Working with the set of real numbers
Dave Angel
davea at davea.name
Wed Mar 5 13:57:49 CET 2014
Oscar Benjamin <oscar.j.benjamin at gmail.com> Wrote in message:
> On 4 March 2014 23:20, Dave Angel <davea at davea.name> wrote:
>>
>> One problem with complexity claims is that it's easy to miss some
>> contributing time eaters. I haven't done any measuring on modern
>> machines nor in python, but I'd assume that multiplies take
>> *much* longer for large integers, and that divides are much
>> worse. So counting iterations isn't the whole story.
>
> Agreed but there's a big difference between log(N) iterations and N iterations!
>
>> On the assumption that division by 2 is very fast, and that a
>> general multiply isn't too bad, you could improve on Newton by
>> observing that the slope is 2.
>>
>> err = n - guess * guess
>> guess += err/2
>
> I gues you mean like this:
>
> def sqrt(n):
> err = guess = 1
> while err > 1e-10:
> err = n - guess * guess
> guess += err/2
> return guess
>
> This requires log2(10)*N iterations to get N digits.
No idea how you came up with that, but I see an error in my
stated algorithm, which does surely penalize it. The slope isn't
2, but 2x. So the line should have been
guess += err/(2*guess)
Now if you stop the loop after 3 iterations (or use some other
approach to get a low-precision estimate, then you can calculate
scale = 1/(2*estimate)
and then for remaining iterations,
guess += err *scale
> So the penalty
> for using division would have to be extreme in order for this to
> better.
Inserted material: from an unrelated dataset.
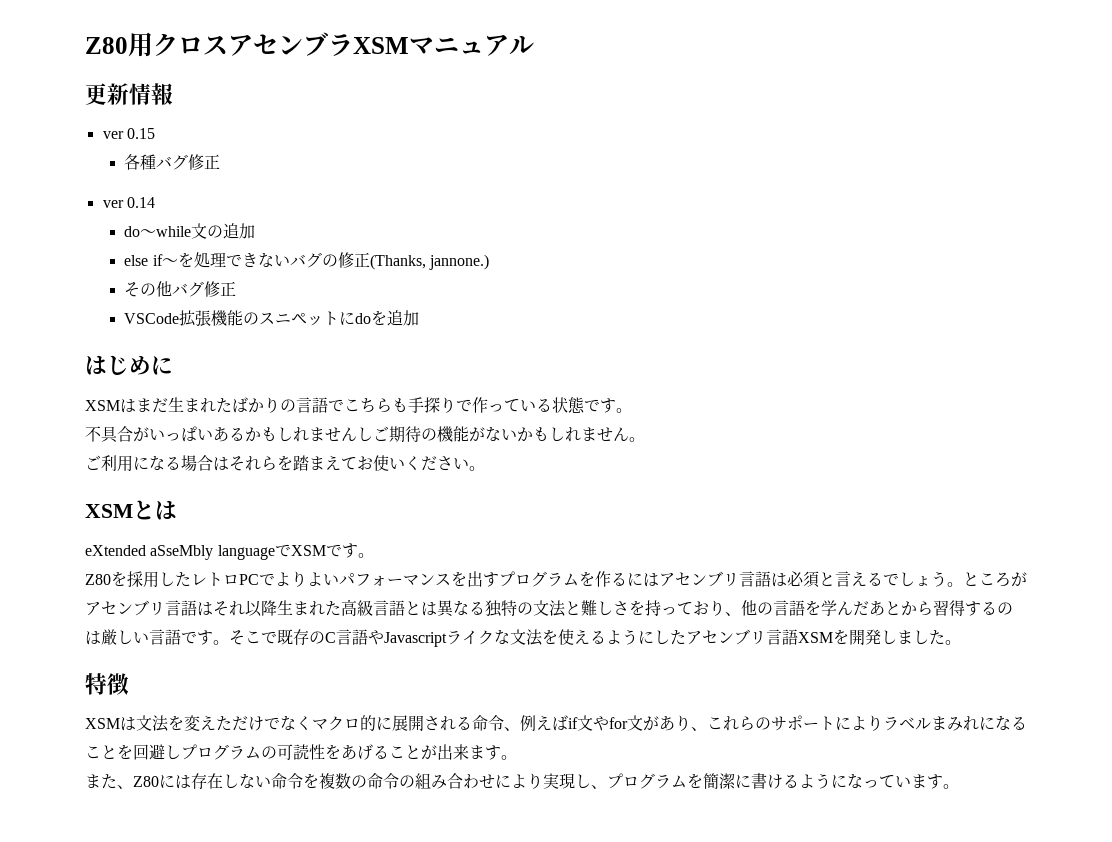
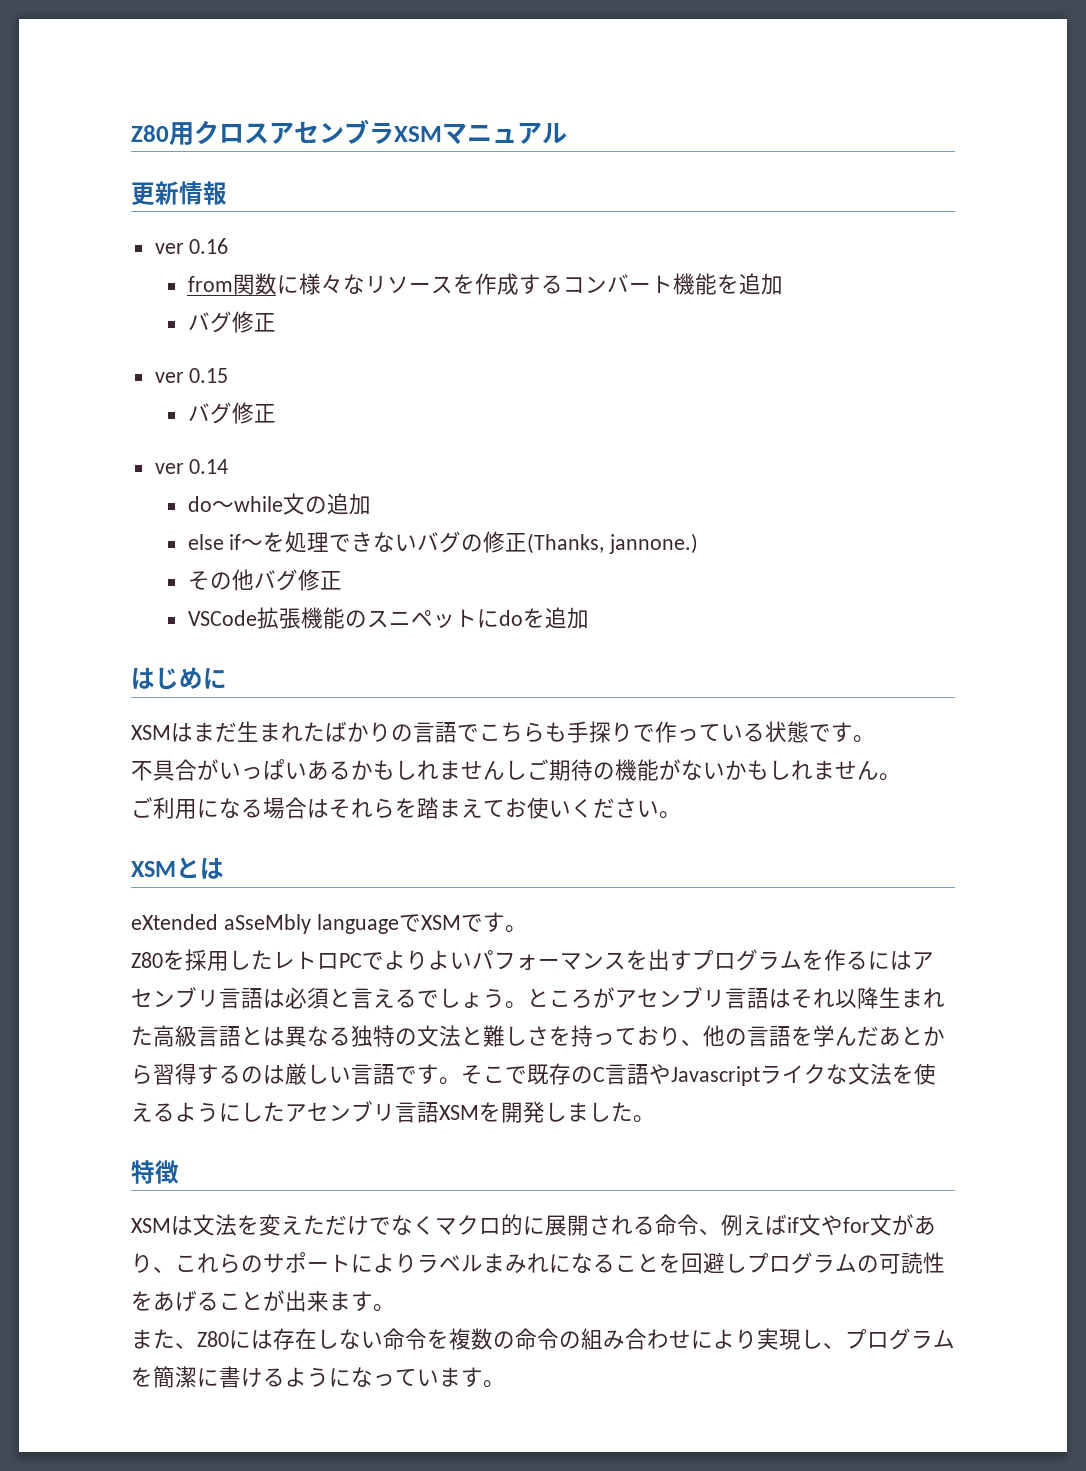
(173, 94) none -> [154,238,229,254] [187,273,783,295] [187,311,276,333] // ver 0.16 // from関数に様々なリソースを作成するコンバート機能を追加 // バグ修正
[124,154,157,170] 各種 -> (229, 375) none

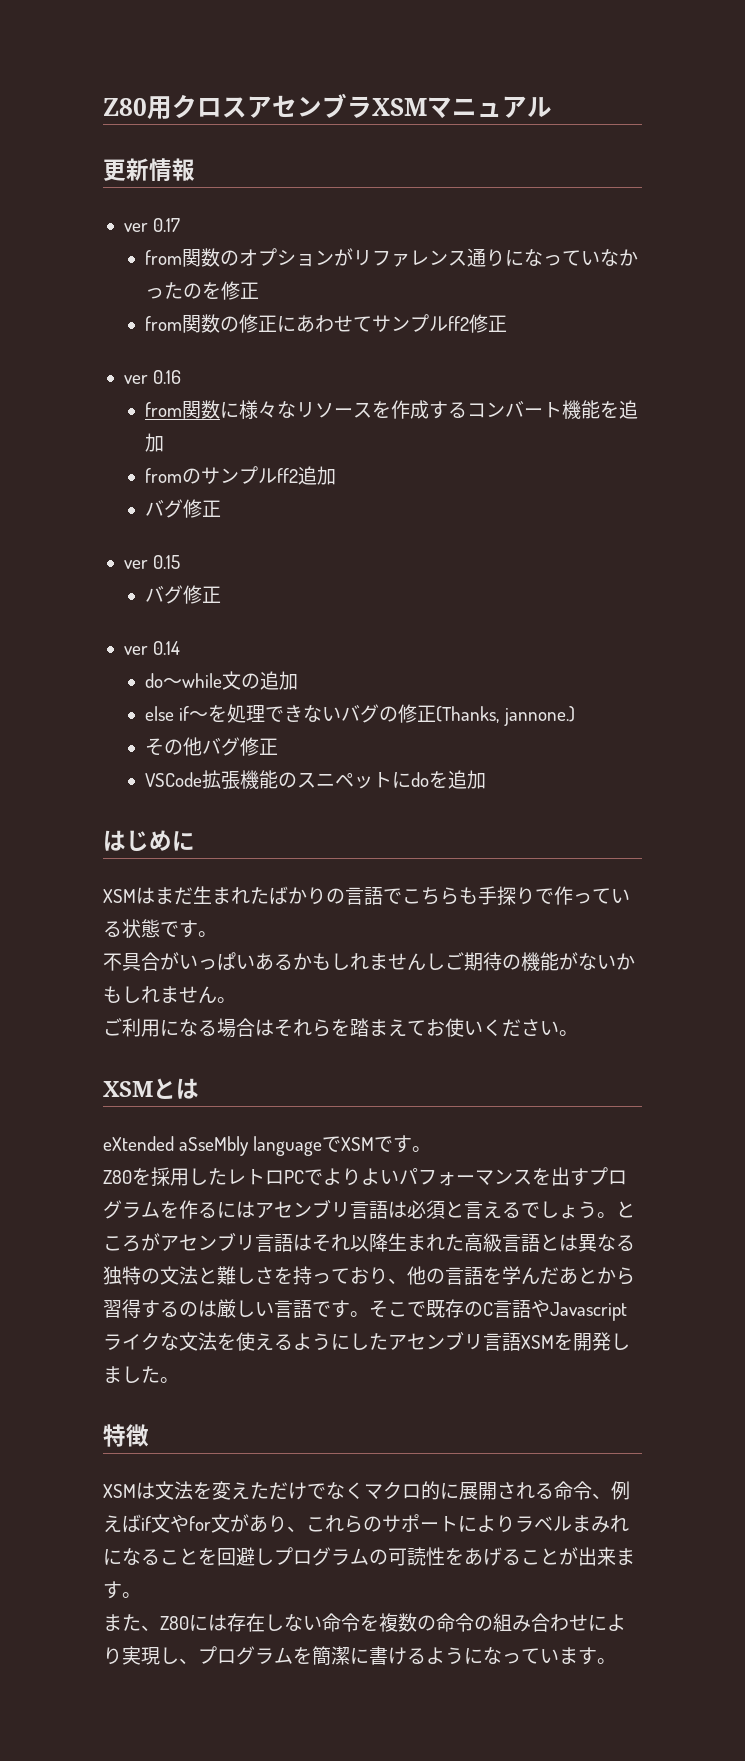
(227, 193) none -> [123,218,181,232] [145,248,639,267] [145,281,260,300] [145,314,508,333] // ver 0.17 // from関数のオプションがリファレンス通りになっていなかったのを修正 // from関数の修正にあわせてサンプルff2修正
(783, 284) none -> [145,466,337,485] // fromのサンプルff2追加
Using Decimal to get many digits we can write that as:
>
> def sqrt2(n, prec=1000):
> '''Solve x**2 = y'''
> eps = D(10) ** -(prec + 5)
> err = guess = D(1)
> with localcontext() as ctx:
> ctx.prec = prec + 10
> while abs(err) > eps:
> err = n - guess*guess
> guess += err/2
> return guess
>
> This method works out much slower than Newton with division at 10000
> digits: 40s (based on a single trial) vs 80ms (timeit result).
Well considering you did not special-case the divide by 2, I'm not
surprised it's slower.
>
>> Some 37 years ago I microcoded a math package which included
>> square root. All the math was decimal, and there was no hardware
>> multiply or divide. The algorithm I came up with generated the
>> answer one digit at a time, with no subsequent rounding needed.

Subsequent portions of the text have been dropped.